Après le suicide, la famille doit faire face à de nombreuses difficultés, par exemple … mettre fin à un abonnement téléphonique. Il faut fournir, dans ce cas, un certificat de décès, et par lettre recommandée ! Pour connaître le déroulement des dernières journées, la famille peut souhaiter disposer des appels reçus et envoyés à une cette période … c’est alors la croix et la bannière !

« A l’ouverture de l’enquête, quinze jours après la mort de notre fils, nous avons demandé la liste des appels reçus et envoyés. On nous a dit que c’était trop tôt, qu’il fallait attendre encore 15 jours pour que la facture-papier soit éditée. Et quinze jours après on me dit que, non, on ne peut pas fournir cette liste parce qu’on ne peut avoir accès au fichier. Et puis finalement, compte tenu de la plainte auprès de la gendarmerie, la direction de Bouyghes me demande de faire un courrier, accompagné de 7.50 €uros et de l’envoyer en recommandé en y joignant un (autre) certificat de décès et d’attendre trois semaines » raconte un père de famille.

Le jeune homme était un bon client de Bouyghes : il dépassait son forfait tous les mois.

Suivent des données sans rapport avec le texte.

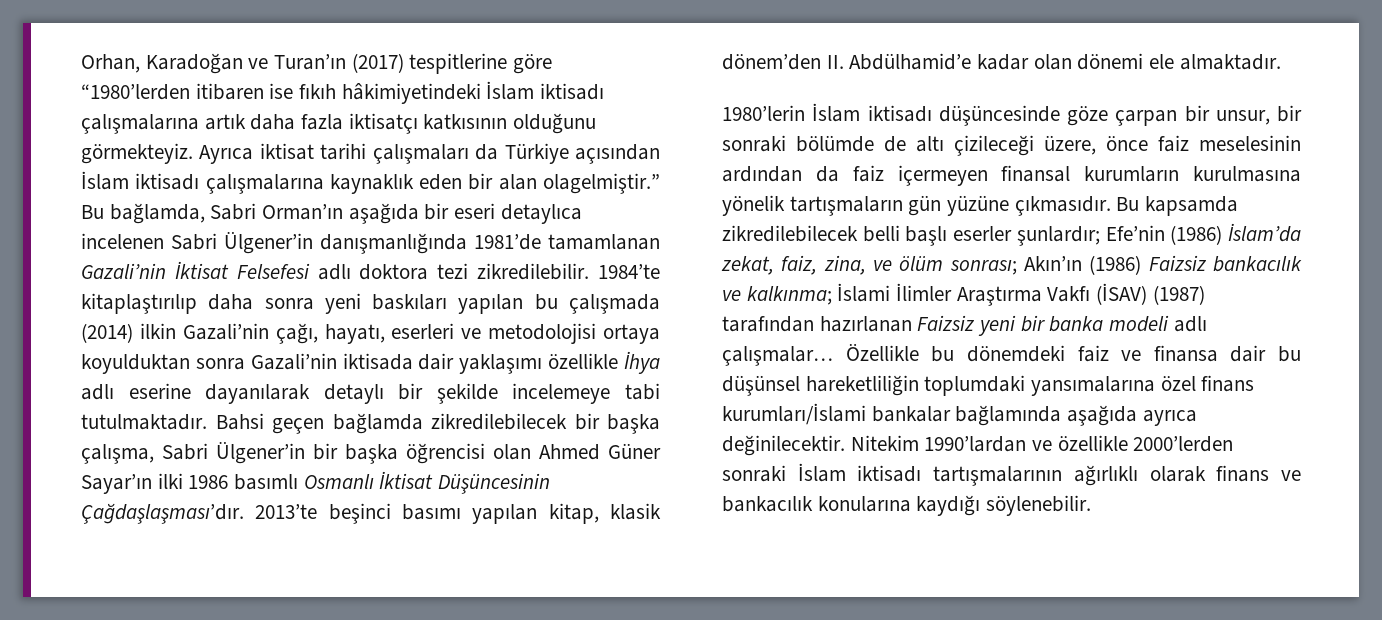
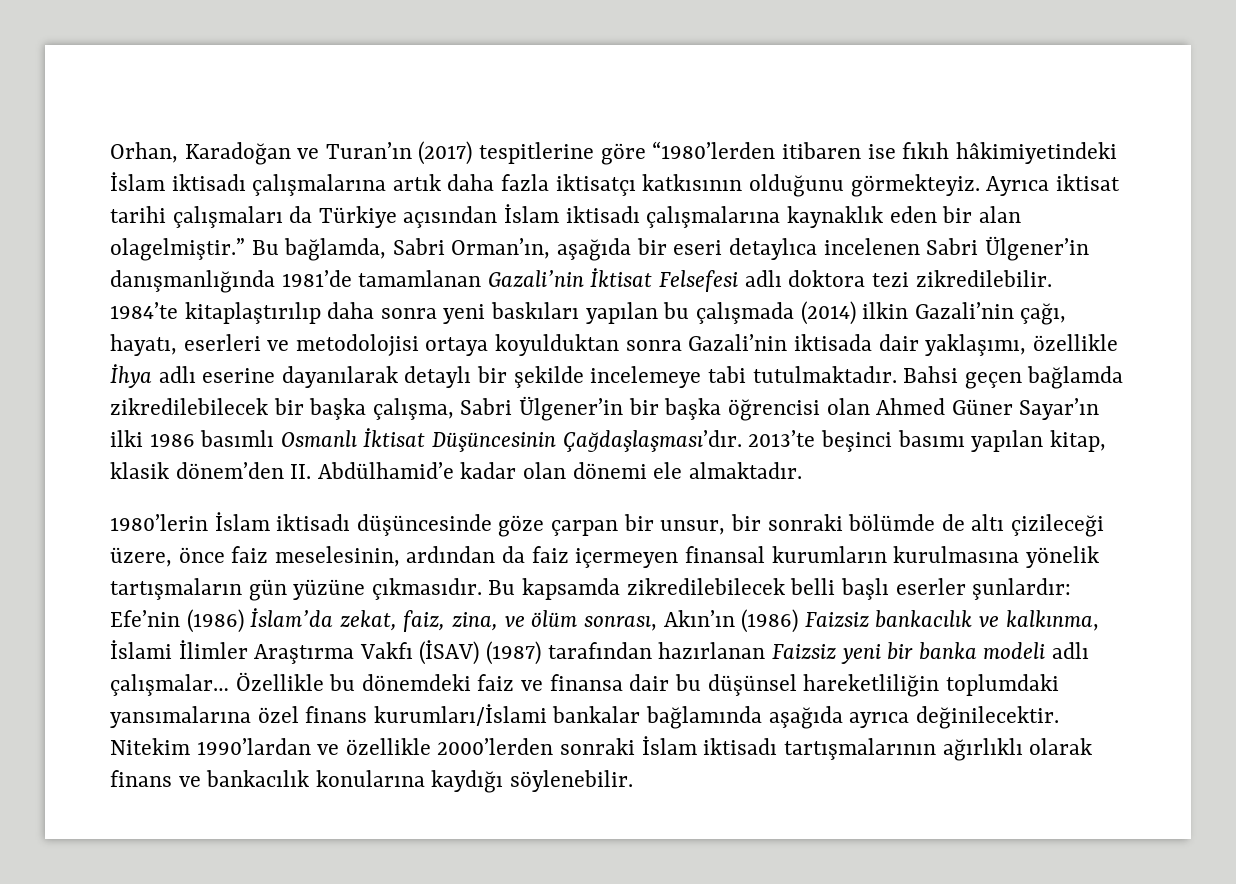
- Bu bağlamda, Sabri Orman’ın aşağıda bir eseri detaylıca incelenen Sabri Ülgener’in danışmanlığında 1981’de tamamlanan Gazali’nin İktisat Felsefesi adlı doktora tezi zikredilebilir.
+ Bu bağlamda, Sabri Orman’ın, aşağıda bir eseri detaylıca incelenen Sabri Ülgener’in danışmanlığında 1981’de tamamlanan Gazali’nin İktisat Felsefesi adlı doktora tezi zikredilebilir.
- 1984’te kitaplaştırılıp daha sonra yeni baskıları yapılan bu çalışmada (2014) ilkin Gazali’nin çağı, hayatı, eserleri ve metodolojisi ortaya koyulduktan sonra Gazali’nin iktisada dair yaklaşımı özellikle İhya adlı eserine dayanılarak detaylı bir şekilde incelemeye tabi tutulmaktadır.
+ 1984’te kitaplaştırılıp daha sonra yeni baskıları yapılan bu çalışmada (2014) ilkin Gazali’nin çağı, hayatı, eserleri ve metodolojisi ortaya koyulduktan sonra Gazali’nin iktisada dair yaklaşımı, özellikle İhya adlı eserine dayanılarak detaylı bir şekilde incelemeye tabi tutulmaktadır.
- 1980’lerin İslam iktisadı düşüncesinde göze çarpan bir unsur, bir sonraki bölümde de altı çizileceği üzere, önce faiz meselesinin ardından da faiz içermeyen finansal kurumların kurulmasına yönelik tartışmaların gün yüzüne çıkmasıdır.
+ 1980’lerin İslam iktisadı düşüncesinde göze çarpan bir unsur, bir sonraki bölümde de altı çizileceği üzere, önce faiz meselesinin, ardından da faiz içermeyen finansal kurumların kurulmasına yönelik tartışmaların gün yüzüne çıkmasıdır.
- Bu kapsamda zikredilebilecek belli başlı eserler şunlardır; Efe’nin (1986) İslam’da zekat, faiz, zina, ve ölüm sonrası; Akın’ın (1986) Faizsiz bankacılık ve kalkınma; İslami İlimler Araştırma Vakfı (İSAV) (1987) tarafından hazırlanan Faizsiz yeni bir banka modeli adlı çalışmalar…
+ Bu kapsamda zikredilebilecek belli başlı eserler şunlardır: Efe’nin (1986) İslam’da zekat, faiz, zina, ve ölüm sonrası, Akın’ın (1986) Faizsiz bankacılık ve kalkınma, İslami İlimler Araştırma Vakfı (İSAV) (1987) tarafından hazırlanan Faizsiz yeni bir banka modeli adlı çalışmalar…

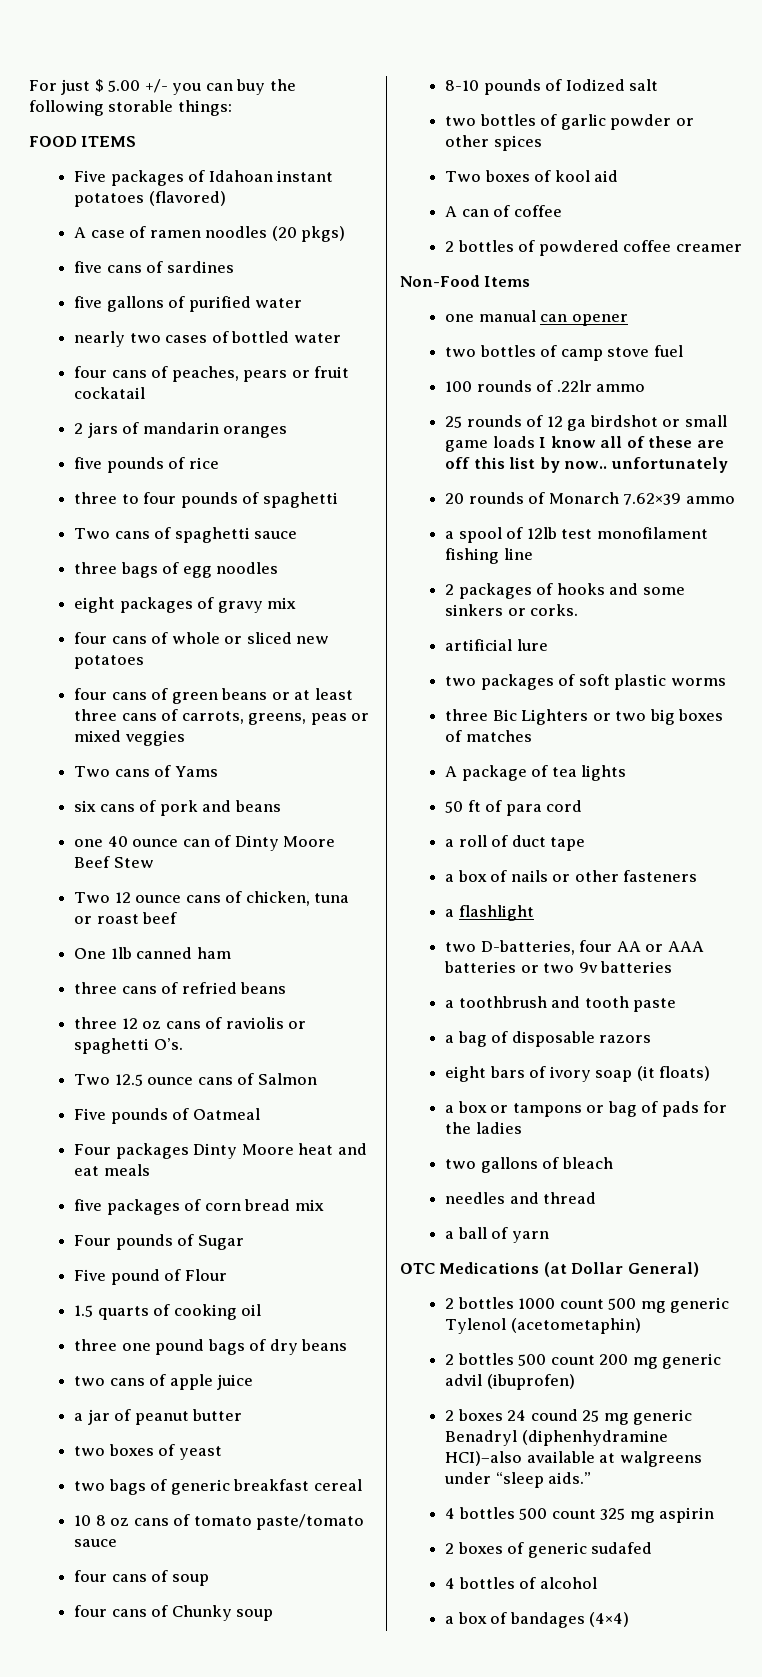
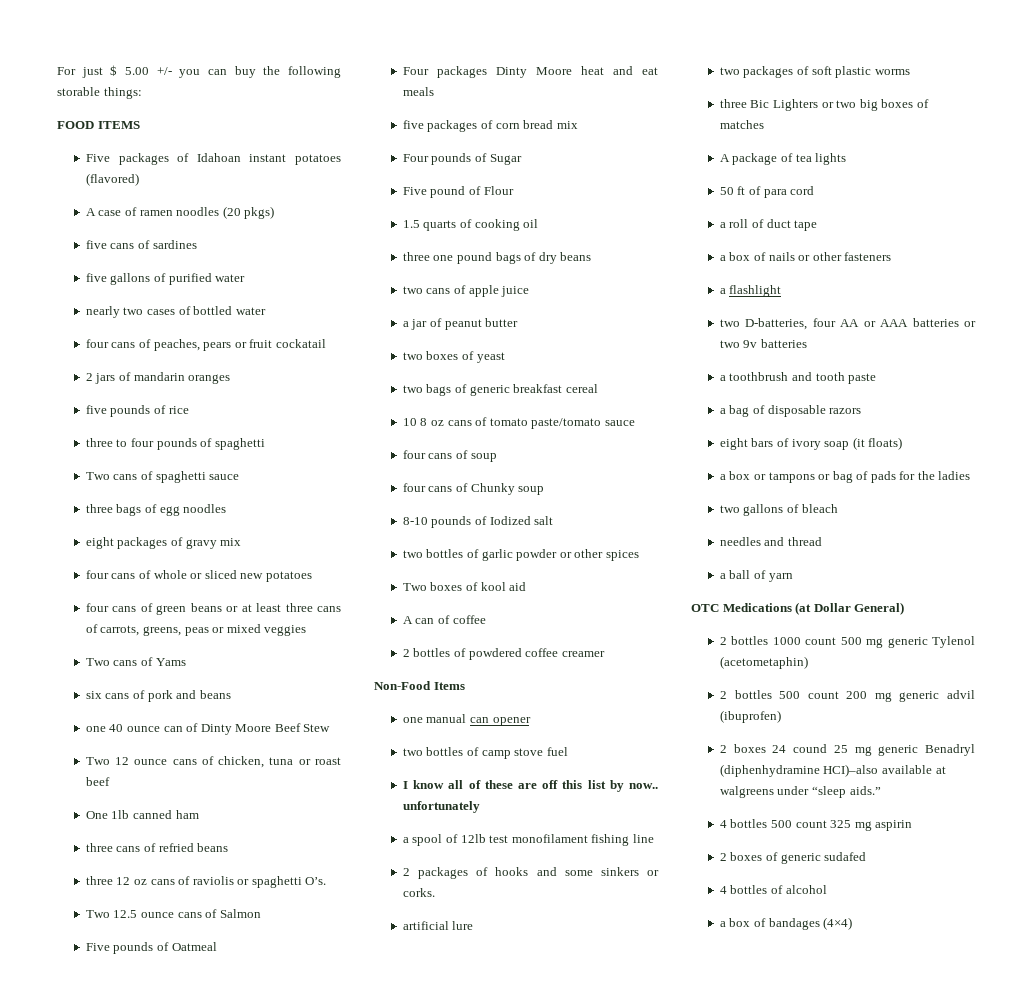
- 100 rounds of .22lr ammo
- 25 rounds of 12 ga birdshot or small game loads I know all of these are off this list by now.. unfortunately
+ I know all of these are off this list by now.. unfortunately
- 20 rounds of Monarch 7.62×39 ammo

Mais pour avoir une simple facture détaillée, la famille a dû envoyer deux lettres recommandées, deux certificats de décès, un chèque de 7.50 € et se déplacer 5 fois à l’agence locale … et à ce jour n’a encore rien reçu !

Pour des parents qui viennent de perdre leur fils, c’est un sacré manque de compréhension. « Nous n’implorons pas la pitié, mais juste un peu de bienveillance »

« Il faut savoir à certains moments oublier les profits et penser un peu aux êtres humains ».

 

B.Poiraud

 


Ecrit le 7 otobre 2009

Coiffeuse, victime de harcèlement

Une employée coiffeuse de 50 ans s’est suicidée en janvier 2006. La famille a trouvé dans ses notes l’expression de son mal-être au boulot, dans un salon de coiffure castelbriantais dont la patronne est passée en jugement à Nantes. L’avocat de celle-ci plaide la relaxe. Le procureur demande 3000 euros d’amende.

Le 8 octobre 2009, la patronne a été relaxée.